[Opening Data for analysis section]
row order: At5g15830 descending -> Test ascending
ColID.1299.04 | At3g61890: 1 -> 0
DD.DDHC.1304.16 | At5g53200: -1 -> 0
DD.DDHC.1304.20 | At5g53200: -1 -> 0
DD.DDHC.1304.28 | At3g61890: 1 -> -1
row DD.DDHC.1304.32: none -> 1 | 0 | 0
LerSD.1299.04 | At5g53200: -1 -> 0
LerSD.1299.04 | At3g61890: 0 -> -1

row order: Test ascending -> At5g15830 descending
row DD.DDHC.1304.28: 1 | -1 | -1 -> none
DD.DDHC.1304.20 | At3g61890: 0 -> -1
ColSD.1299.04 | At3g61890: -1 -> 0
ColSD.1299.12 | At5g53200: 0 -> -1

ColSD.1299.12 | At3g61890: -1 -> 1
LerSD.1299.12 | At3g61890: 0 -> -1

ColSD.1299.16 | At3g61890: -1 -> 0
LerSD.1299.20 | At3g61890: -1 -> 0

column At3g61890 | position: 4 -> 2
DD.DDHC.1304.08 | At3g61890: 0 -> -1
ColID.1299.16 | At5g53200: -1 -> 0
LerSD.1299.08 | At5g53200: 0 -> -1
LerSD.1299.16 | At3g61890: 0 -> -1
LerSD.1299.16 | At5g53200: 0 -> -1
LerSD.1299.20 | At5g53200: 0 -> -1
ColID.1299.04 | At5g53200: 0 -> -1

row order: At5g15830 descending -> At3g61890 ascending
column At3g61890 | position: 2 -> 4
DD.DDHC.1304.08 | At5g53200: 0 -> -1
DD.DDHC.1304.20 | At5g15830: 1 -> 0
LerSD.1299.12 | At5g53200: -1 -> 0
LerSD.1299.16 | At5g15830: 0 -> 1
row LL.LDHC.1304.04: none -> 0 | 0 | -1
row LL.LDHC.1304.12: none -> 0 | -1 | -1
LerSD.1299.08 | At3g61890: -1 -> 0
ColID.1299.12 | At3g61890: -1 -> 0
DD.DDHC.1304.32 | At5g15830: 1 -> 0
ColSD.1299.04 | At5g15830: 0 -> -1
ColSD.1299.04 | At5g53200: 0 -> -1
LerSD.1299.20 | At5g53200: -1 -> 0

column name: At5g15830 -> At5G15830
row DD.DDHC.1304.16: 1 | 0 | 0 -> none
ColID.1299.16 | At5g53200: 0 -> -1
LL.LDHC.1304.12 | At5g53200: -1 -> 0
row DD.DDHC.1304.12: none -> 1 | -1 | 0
[Closing Data for analysis section]
Looking at the records, state how many lines contain "order" and write nothing besides that number.

» Output for this task
3